Green MP Kevin Hague, together with National’s Nikki Kaye, started drafting a Bill in 2012 that attempts to completely overhaul adoption law. As it stands, the member’s bill sits in the ballot “waiting its turn, hoping to be drawn out of the biscuit tin,” Mr Hague says.
“Fundamentally the existing 1955 Act has, at its heart, a wrong assumption. It effectively fossilises the attitudes to children from the 1950s – children are seen by the law as the property of their parents, and the process of adoption is constructed in the law akin to a property transaction.
“This underlying attitude pervades the law, and we quickly realised that it wouldn’t be possible to just amend the existing act. We needed to rip it up and start again, so that’s what we did.”
Mr Hague believes there are two reasons why successive parliaments have not dealt with the issue: the reason for change is the slow evolution of societal values rather than an “incident” demonstrating the failure of the law; and secondly, at least until 2013 “politicians from both Labour and National have been scared of the issue because of the highly polarised views about adoption by same sex couples”.
“If I knew of a way of speeding up the process I would have done it! When the Honourable Simon Power left Parliament, one of the surprising comments in his Valedictory was that he regretted Parliament had not acted to reform adoption law. Yet it is still not on the legislative agenda for the Government. I am attempting to change that.”
ACC, civil defence and youth affairs minister Nikki Kaye says the law in this area is both old and complex, which is why she was involved with Mr Hague in drafting the private member’s bill.
“The government is addressing a wide range of social and economic issues, and must prioritise its areas of focus accordingly.
“In terms of scale, adoption and surrogacy law does not impact as many people as other pressing social issues, but for people affected it matters a lot.”

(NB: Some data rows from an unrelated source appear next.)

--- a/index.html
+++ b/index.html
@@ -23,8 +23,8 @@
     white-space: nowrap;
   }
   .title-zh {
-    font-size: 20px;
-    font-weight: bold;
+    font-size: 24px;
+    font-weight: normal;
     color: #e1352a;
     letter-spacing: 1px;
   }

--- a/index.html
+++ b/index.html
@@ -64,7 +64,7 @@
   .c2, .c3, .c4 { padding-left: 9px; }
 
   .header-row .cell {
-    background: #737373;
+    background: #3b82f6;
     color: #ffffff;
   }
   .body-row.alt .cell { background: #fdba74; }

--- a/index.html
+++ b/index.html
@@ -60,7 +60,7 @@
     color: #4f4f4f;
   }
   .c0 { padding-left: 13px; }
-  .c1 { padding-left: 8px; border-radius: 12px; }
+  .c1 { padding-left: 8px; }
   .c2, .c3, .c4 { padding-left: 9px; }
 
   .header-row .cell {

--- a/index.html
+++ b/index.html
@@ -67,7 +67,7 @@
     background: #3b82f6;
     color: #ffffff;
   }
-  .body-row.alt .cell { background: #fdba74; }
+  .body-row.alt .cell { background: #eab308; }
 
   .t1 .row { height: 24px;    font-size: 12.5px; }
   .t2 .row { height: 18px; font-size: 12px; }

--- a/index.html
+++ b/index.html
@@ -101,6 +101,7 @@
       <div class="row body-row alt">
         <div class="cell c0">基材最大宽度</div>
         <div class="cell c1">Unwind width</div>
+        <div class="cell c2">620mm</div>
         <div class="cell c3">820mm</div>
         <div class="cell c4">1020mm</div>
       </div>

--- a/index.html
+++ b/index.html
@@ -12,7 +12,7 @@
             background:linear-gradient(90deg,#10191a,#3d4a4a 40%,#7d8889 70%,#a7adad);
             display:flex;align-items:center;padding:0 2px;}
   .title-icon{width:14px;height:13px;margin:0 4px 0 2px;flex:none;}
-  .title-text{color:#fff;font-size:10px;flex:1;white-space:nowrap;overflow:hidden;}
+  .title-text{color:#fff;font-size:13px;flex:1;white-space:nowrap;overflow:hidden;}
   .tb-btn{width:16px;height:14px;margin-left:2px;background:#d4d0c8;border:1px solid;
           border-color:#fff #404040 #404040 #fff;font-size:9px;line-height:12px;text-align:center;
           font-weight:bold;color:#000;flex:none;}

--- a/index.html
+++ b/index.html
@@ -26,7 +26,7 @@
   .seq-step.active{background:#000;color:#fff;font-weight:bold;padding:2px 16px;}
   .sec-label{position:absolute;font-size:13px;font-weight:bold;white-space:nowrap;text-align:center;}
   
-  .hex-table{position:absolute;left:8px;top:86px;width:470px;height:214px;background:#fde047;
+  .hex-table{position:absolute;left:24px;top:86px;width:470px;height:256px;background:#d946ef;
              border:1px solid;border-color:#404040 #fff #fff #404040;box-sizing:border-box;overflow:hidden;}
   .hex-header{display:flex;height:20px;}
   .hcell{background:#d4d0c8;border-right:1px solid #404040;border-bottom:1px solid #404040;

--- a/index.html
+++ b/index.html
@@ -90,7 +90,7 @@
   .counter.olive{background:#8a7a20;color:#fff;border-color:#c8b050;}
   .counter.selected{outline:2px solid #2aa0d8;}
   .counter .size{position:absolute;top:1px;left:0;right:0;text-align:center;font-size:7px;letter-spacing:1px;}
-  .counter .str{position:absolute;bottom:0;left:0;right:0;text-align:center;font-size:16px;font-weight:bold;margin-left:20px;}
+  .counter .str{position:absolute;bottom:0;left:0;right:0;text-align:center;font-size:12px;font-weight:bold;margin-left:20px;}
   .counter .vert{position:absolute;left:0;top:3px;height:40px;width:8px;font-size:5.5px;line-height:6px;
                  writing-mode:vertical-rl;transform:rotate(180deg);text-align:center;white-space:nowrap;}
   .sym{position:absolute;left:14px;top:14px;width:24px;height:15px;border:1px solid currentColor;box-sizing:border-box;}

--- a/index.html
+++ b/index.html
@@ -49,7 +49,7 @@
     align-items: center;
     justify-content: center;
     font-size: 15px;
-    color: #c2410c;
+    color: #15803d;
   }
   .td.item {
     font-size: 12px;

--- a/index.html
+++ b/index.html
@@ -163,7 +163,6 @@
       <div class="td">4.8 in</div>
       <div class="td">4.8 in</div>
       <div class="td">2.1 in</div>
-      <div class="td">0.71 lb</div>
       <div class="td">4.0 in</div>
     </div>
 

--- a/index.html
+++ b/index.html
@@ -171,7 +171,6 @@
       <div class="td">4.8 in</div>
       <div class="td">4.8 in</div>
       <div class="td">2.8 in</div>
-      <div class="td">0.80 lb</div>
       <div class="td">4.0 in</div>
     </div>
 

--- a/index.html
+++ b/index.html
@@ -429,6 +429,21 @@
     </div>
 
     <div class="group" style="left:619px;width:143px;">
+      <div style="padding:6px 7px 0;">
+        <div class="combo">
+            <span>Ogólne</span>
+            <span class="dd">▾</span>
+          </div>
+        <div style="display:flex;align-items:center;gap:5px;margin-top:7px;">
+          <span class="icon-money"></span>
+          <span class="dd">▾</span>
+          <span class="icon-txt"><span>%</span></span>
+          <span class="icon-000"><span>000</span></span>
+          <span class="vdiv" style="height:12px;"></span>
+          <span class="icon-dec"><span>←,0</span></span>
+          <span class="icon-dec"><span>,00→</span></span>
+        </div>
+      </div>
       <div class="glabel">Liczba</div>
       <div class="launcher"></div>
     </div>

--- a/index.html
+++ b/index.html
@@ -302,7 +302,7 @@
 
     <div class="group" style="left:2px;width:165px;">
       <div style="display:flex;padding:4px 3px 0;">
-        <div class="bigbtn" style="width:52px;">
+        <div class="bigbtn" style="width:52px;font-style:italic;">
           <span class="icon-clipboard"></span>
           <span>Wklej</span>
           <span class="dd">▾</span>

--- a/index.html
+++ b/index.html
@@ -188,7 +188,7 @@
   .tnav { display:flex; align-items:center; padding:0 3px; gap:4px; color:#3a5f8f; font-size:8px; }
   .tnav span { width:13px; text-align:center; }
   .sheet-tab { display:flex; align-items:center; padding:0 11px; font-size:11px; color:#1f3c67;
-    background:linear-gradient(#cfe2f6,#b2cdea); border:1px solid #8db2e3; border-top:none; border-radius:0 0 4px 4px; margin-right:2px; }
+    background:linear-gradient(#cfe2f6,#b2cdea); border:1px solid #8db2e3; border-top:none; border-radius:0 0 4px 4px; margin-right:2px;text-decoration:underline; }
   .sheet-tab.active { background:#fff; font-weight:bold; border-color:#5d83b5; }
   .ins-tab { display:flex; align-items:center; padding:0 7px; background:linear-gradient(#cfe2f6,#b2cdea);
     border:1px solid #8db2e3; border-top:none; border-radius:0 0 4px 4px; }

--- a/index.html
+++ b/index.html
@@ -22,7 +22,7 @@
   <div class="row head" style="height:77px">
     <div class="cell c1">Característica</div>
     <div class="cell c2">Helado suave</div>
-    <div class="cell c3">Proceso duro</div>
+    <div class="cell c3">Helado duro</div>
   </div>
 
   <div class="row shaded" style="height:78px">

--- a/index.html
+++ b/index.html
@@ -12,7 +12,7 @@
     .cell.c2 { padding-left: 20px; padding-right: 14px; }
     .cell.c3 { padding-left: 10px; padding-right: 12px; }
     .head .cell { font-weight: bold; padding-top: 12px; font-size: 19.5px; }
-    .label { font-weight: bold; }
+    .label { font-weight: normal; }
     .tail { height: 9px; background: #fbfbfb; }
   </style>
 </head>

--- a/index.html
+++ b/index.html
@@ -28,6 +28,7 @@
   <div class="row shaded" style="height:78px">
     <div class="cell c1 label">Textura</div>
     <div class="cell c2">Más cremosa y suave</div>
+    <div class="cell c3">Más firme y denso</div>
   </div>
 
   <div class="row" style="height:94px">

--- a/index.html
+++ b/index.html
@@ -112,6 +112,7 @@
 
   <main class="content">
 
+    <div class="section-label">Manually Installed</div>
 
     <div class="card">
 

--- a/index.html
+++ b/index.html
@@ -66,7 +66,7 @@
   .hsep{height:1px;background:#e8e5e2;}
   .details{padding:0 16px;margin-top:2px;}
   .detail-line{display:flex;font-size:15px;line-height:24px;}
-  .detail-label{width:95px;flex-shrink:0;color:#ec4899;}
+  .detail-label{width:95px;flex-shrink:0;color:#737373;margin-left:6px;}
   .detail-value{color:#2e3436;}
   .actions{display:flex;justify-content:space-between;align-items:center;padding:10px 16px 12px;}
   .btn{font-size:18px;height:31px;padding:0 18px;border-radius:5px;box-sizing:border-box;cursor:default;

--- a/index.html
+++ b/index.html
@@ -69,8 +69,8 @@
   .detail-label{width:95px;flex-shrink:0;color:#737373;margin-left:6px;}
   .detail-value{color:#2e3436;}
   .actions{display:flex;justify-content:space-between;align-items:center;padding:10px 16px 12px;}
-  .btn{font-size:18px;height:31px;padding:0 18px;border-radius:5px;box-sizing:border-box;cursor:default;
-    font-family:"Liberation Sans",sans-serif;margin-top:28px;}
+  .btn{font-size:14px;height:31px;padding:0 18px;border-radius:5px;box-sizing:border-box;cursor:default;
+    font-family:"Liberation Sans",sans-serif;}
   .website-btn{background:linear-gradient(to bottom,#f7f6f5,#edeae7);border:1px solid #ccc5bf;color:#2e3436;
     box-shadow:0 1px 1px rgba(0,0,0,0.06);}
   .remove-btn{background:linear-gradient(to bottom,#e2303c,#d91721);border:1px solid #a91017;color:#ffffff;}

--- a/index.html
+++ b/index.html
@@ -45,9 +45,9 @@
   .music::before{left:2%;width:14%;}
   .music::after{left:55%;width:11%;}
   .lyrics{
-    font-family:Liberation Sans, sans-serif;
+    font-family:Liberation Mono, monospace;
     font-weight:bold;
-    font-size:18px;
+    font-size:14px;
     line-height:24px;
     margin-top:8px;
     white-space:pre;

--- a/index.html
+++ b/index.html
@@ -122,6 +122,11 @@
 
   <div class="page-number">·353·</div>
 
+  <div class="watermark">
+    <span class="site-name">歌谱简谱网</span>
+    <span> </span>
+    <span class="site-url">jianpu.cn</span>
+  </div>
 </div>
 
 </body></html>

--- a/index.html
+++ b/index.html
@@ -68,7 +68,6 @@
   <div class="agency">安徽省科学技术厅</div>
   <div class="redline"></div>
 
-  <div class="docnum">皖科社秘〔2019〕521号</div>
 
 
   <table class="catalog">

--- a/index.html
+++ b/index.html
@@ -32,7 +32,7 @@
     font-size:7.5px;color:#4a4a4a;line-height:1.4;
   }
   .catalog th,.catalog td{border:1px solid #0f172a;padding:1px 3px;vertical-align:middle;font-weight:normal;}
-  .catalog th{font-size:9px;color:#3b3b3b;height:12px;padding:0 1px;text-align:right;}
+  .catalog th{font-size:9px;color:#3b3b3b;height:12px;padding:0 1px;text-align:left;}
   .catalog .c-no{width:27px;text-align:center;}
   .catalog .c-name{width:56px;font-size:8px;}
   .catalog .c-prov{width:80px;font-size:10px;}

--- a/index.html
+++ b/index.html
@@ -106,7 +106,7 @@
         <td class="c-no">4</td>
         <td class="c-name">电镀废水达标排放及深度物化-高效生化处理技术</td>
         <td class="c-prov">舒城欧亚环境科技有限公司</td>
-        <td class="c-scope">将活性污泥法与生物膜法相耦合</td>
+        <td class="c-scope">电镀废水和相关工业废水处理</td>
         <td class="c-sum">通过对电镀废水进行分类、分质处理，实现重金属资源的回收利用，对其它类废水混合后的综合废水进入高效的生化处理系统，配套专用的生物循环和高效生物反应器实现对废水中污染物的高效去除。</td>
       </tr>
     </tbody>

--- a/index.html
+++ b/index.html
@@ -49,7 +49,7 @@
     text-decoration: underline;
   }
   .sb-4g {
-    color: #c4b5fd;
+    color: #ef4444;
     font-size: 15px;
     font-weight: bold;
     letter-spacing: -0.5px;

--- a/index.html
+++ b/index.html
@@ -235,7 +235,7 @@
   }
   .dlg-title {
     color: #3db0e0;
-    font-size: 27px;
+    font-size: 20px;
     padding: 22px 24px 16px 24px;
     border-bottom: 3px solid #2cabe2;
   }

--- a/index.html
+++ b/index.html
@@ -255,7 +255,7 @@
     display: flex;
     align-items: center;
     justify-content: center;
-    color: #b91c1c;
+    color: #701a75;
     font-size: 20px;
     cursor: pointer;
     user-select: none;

Labour’s Jacinda Ardern attempted to tackle the issues with her Care of Children Law Reform Bill in 2011 that called on the Law Commission to review and update adoption law to better reflect modern New Zealand and put the interests of children at the heart of any decision-making, she says.
The Bill was voted down due to “priority issues”, “which was a great shame and really baffling”, she says.
“There are so many discriminatory elements that need fixing – from gay couples to the incorporation of Whangai adoptions. We’ll keep lobbying, hoping that the current government takes a stand.”
There are other pieces of legislation that touch on the issues – the Vulnerable Children Bill amendments look at strengthening relationships around guardianship, for example, but “this is just a plaster on top of the real problem – we need a complete overhaul of adoption legislation”.